In the dynamical systems theory, Thomas' cyclically symmetric attractor is a 3D strange attractor originally proposed by René Thomas. It has a simple form which is cyclically symmetric in the x, y, and z variables and can be viewed as the trajectory of a frictionally dampened particle moving in a 3D lattice of forces. The simple form has made it a popular example.

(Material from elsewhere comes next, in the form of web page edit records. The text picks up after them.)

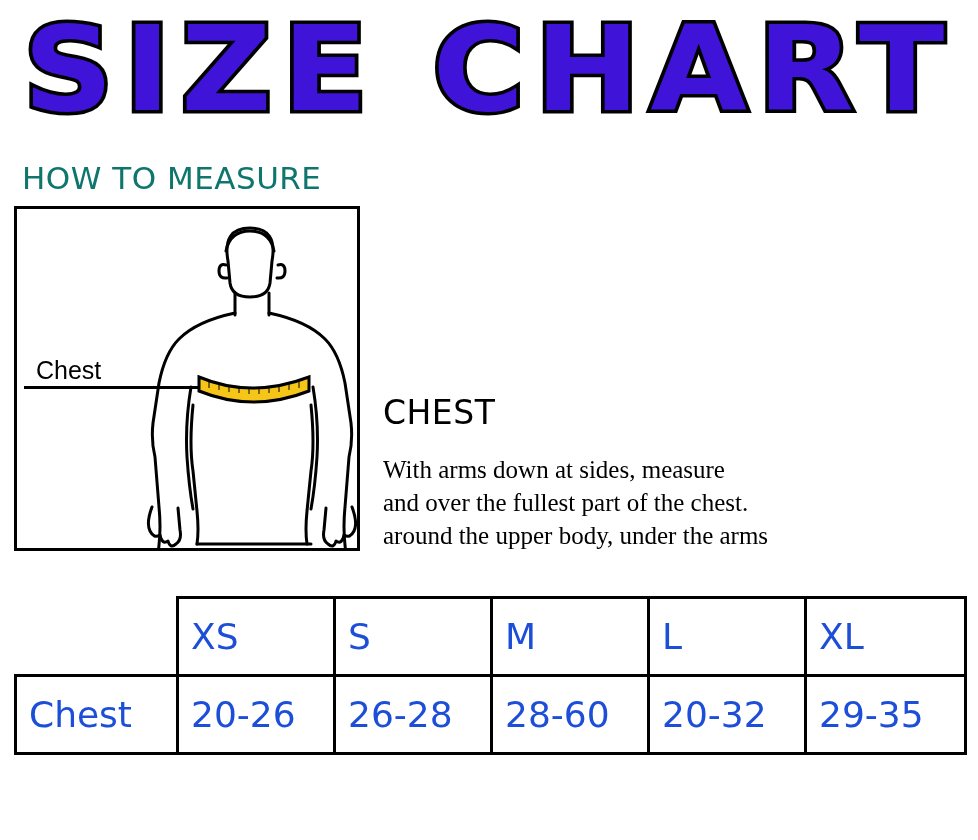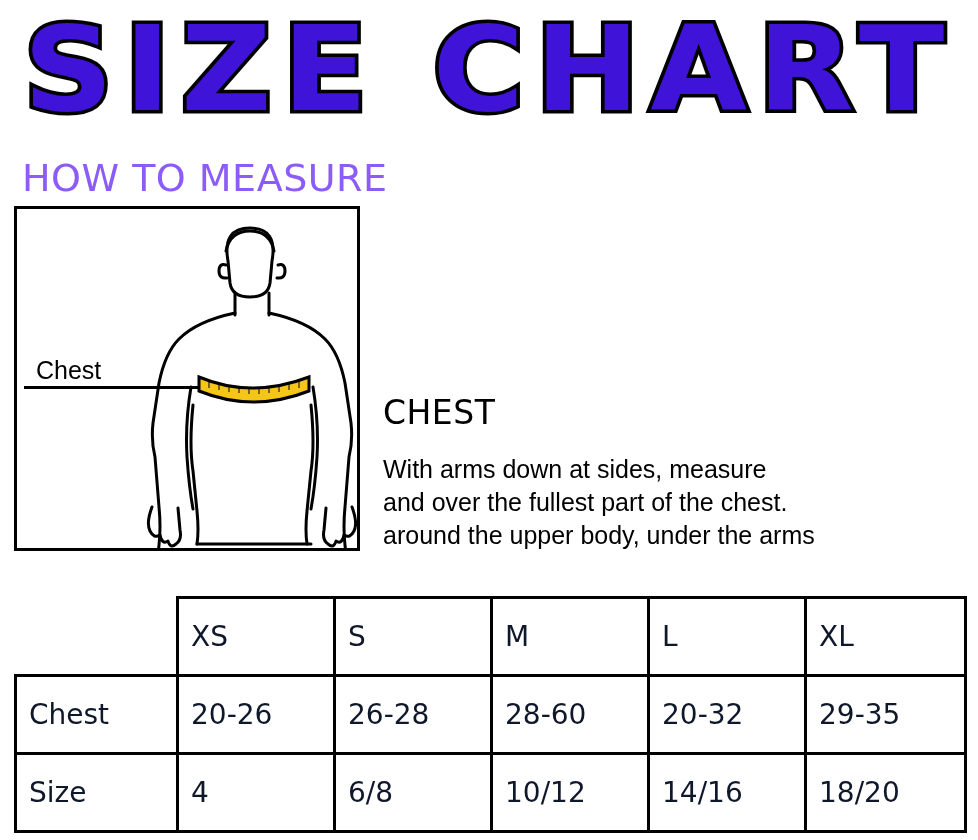--- a/index.html
+++ b/index.html
@@ -35,24 +35,24 @@
     white-space: nowrap;
     transform: scaleX(1.06);
     transform-origin: center center;
   }
 
   
   .how-to {
     position: absolute;
     left: 22px;
     top: 160px;
-    font-size: 38px;
+    font-size: 31px;
     line-height: 36px;
     letter-spacing: 0.5px;
-    color: #8b5cf6;
+    color: #0f766e;
     font-family: "DejaVu Sans", sans-serif;
   }
 
   
   .figure-box {
     position: absolute;
     left: 14px;
     top: 206px;
     width: 346px;
     height: 345px;
@@ -96,42 +96,42 @@
     font-family: "DejaVu Sans", sans-serif;
     color: #000;
   }
   .chest-desc {
     position: absolute;
     left: 383px;
     top: 453px;
     width: 585px;
     font-size: 25px;
     line-height: 33px;
-    font-family: Liberation Sans, sans-serif;
+    font-family: Liberation Serif, serif;
     color: #000;
   }
   .chest-desc div { white-space: nowrap; }
 
   
   .size-table {
     position: absolute;
     left: 14px;
     top: 596px;
     width: 950px;
     border-collapse: collapse;
     table-layout: fixed;
     font-family: "DejaVu Sans", sans-serif;
   }
   .size-table td {
     border: 3px solid #000;
     height: 75px;
-    font-size: 28px;
+    font-size: 36px;
     padding: 0 0 0 12px;
     vertical-align: middle;
-    color: #0f172a;
+    color: #1d4ed8;
   }
   .size-table col.c0 { width: 162px; }
   .size-table col.c1 { width: 157px; }
   .size-table col.c2 { width: 157px; }
   .size-table col.c3 { width: 157px; }
   .size-table col.c4 { width: 157px; }
   .size-table col.c5 { width: 160px; }
   .size-table tr.header-row td.corner {
     border: none;
   }
@@ -217,22 +217,14 @@
       <td>XL</td>
     </tr>
     <tr>
       <td>Chest</td>
       <td>20-26</td>
       <td>26-28</td>
       <td>28-60</td>
       <td>20-32</td>
       <td>29-35</td>
     </tr>
-    <tr>
-      <td>Size</td>
-      <td>4</td>
-      <td>6/8</td>
-      <td>10/12</td>
-      <td>14/16</td>
-      <td>18/20</td>
-    </tr>
   </tbody>
 </table>
 
 </body></html>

It is described by the differential equations
$\frac{dx}{dt} = \sin(y)-bx$
$\frac{dy}{dt} = \sin(z)-by$
$\frac{dz}{dt} = \sin(x)-bz$
where $b$ is a constant.

$b$ corresponds to how dissipative the system is, and acts as a bifurcation parameter. For $b>1$ the origin is the single stable equilibrium. At $b=1$ it undergoes a pitchfork bifurcation, splitting into two attractive fixed points. As the parameter is decreased further they undergo a Hopf bifurcation at $b\approx 0.32899$, creating a stable limit cycle. The limit cycle then undergoes a period doubling cascade and becomes chaotic at $b\approx 0.208186$. Beyond this the attractor expands, undergoing a series of crises (up to six separate attractors can coexist for certain values). The fractal dimension of the attractor increases towards 3.

In the limit $b=0$ the system lacks dissipation and the trajectory ergodically wanders the entire space (with an exception for 1.67%, where it drifts parallel to one of the coordinate axes: this corresponds to quasiperiodic torii). The dynamics has been described as deterministic fractional Brownian motion, and exhibits anomalous diffusion.